Le Tout-Puissant actionna son parlophone.
Il soupira simplement :
— Le docteur.
Puis rendit l’appareil à son silence. Il économisait ses mots autant que ses gestes et il semblait qu’il procédât également de la sorte pour ses pensées, tant ses longues périodes de prostration le mettaient en veilleuse. Il demeurait dans l’obscurité, droit et figé, le regard mi-clos, les lèvres entrouvertes d’un millimètre à peine, comme s’il s’agissait d’une vieille entaille produite par une lame mince.

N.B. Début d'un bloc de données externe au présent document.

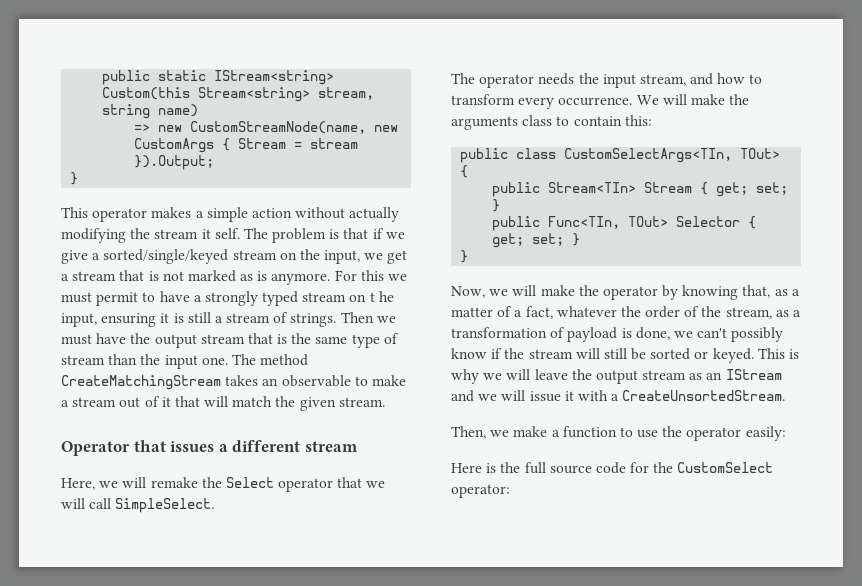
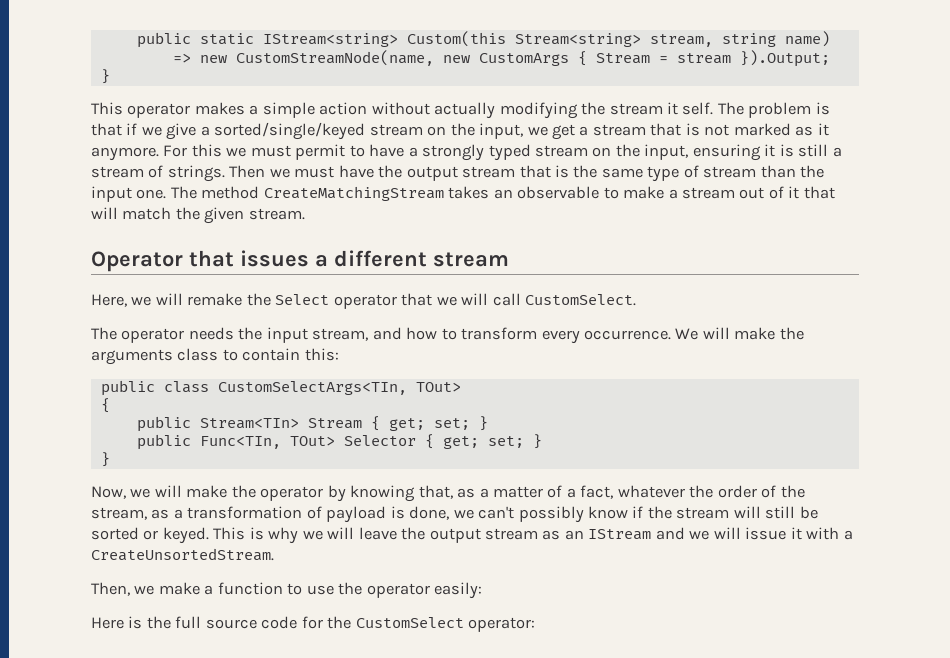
- The problem is that if we give a sorted/single/keyed stream on the input, we get a stream that is not marked as is anymore.
+ The problem is that if we give a sorted/single/keyed stream on the input, we get a stream that is not marked as it anymore.
- For this we must permit to have a strongly typed stream on t he input, ensuring it is still a stream of strings.
+ For this we must permit to have a strongly typed stream on the input, ensuring it is still a stream of strings.
- Here, we will remake the Select operator that we will call SimpleSelect.
+ Here, we will remake the Select operator that we will call CustomSelect.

Il ne s’écoulait jamais beaucoup de temps entre l’expression de ses désirs et leur réalisation, c’est pourquoi celui qu’il avait demandé si laconiquement surgit au bout de quelques secondes. Le docteur était un homme chauve et carré, défiguré par les yeux les plus proéminents qui se puissent trouver. D’étranges rousseurs couvraient son crâne, l’une avait la dégaine du continent américain plus ou moins stylisé.
Le Tout-Puissant l’interrogea du regard.
— C’est en cours, fit le médecin, mais il en faudrait davantage.
— Dans quel délai ?
— Au plus tôt ! En tout cas sous quarante-huit heures.

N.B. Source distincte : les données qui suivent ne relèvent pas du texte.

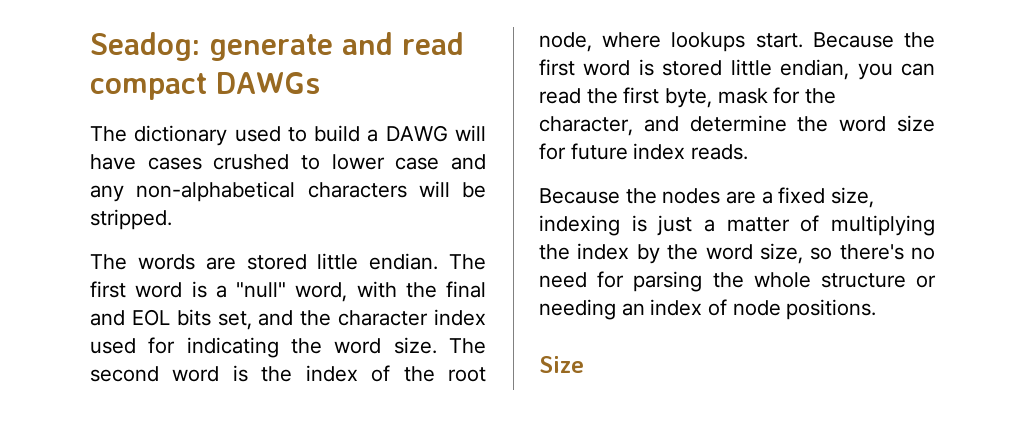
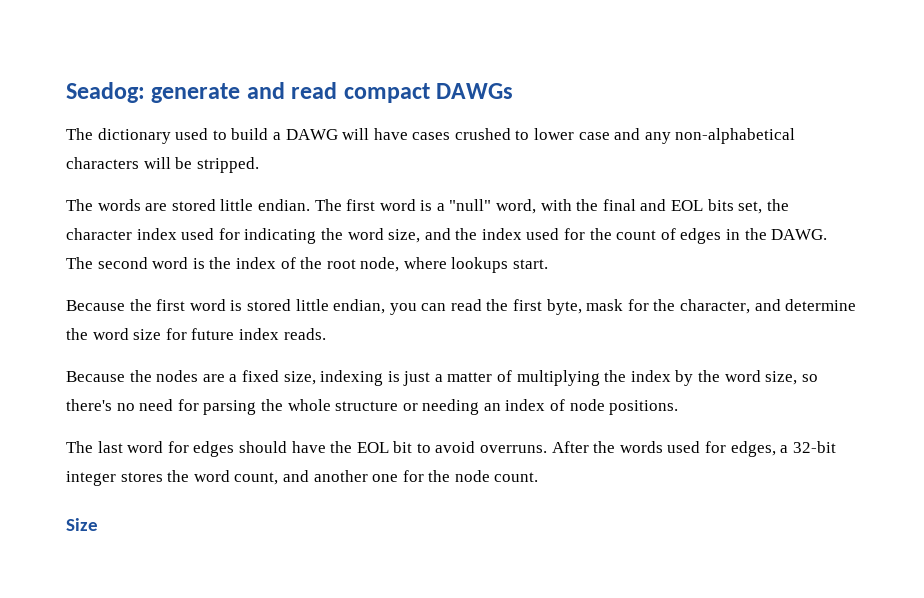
- The first word is a "null" word, with the final and EOL bits set, and the character index used for indicating the word size.
+ The first word is a "null" word, with the final and EOL bits set, the character index used for indicating the word size, and the index used for the count of edges in the DAWG.
- The second word is the index of the root node, where lookups start. Because the first word is stored little endian, you can read the first byte, mask for the character, and determine the word size for future index reads.
+ The second word is the index of the root node, where lookups start.
+ Because the first word is stored little endian, you can read the first byte, mask for the character, and determine the word size for future index reads.
+ The last word for edges should have the EOL bit to avoid overruns. After the words used for edges, a 32-bit integer stores the word count, and another one for the node count.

— Vous l’aurez ! Envoyez-moi Kriss.
Le docteur eut une inclination de buste proche de la courbette et se retira. Le Tout-Puissant retomba dans son apathie. Un téléscripteur se mit à crépiter quelque part dans la pièce, mais il ne s’en soucia pas, le laissant amasser des mots, des chiffres, selon un codage impénétrable.

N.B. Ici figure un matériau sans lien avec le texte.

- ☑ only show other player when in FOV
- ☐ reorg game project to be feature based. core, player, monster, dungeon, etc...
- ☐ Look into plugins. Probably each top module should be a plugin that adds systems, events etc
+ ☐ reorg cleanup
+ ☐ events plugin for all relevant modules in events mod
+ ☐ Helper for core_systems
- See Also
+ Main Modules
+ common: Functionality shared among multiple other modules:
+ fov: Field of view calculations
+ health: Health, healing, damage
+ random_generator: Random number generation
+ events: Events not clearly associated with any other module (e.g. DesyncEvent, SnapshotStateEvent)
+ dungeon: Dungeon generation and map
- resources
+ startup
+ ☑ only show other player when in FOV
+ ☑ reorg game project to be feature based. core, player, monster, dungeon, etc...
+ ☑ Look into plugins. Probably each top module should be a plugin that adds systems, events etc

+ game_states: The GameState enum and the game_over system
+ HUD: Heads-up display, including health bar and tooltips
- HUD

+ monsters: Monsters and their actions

Rien ne pressait autant que ce qui s’accomplissait à quelques pièces de son antre. Les roues de la fortune pouvaient tourner comme les sphères des loteries, le Tout-Puissant y restait indifférent. Les biens de ce monde n’étaient pour lui que de pâles jouets, guère plus impressionnants que des mots croisés.
Kriss surgit à son tour, et alors le Tout-Puissant parut s’animer. Il croisa ses jambes, releva la tête et son regard insoutenable se braqua sur son collaborateur comme le double canon d’une mitrailleuse jumelée.
— Où en sont les événements ?
— L’homme s’est enfui de chez le juge, grâce à la complicité de son compagnon.
— Mais depuis ?
— Rien.
— Retrouvez-le !
Kriss s’inclina. Pourtant, il attendait un complément d’indications.
— Et après ? demanda-t-il.
Le Tout-Puissant comprit l’arrière-pensée de Kriss et fit la moue.
— Il aura encore une mission à remplir, une dernière. Ensuite il sera bon qu’il soit abattu par la police.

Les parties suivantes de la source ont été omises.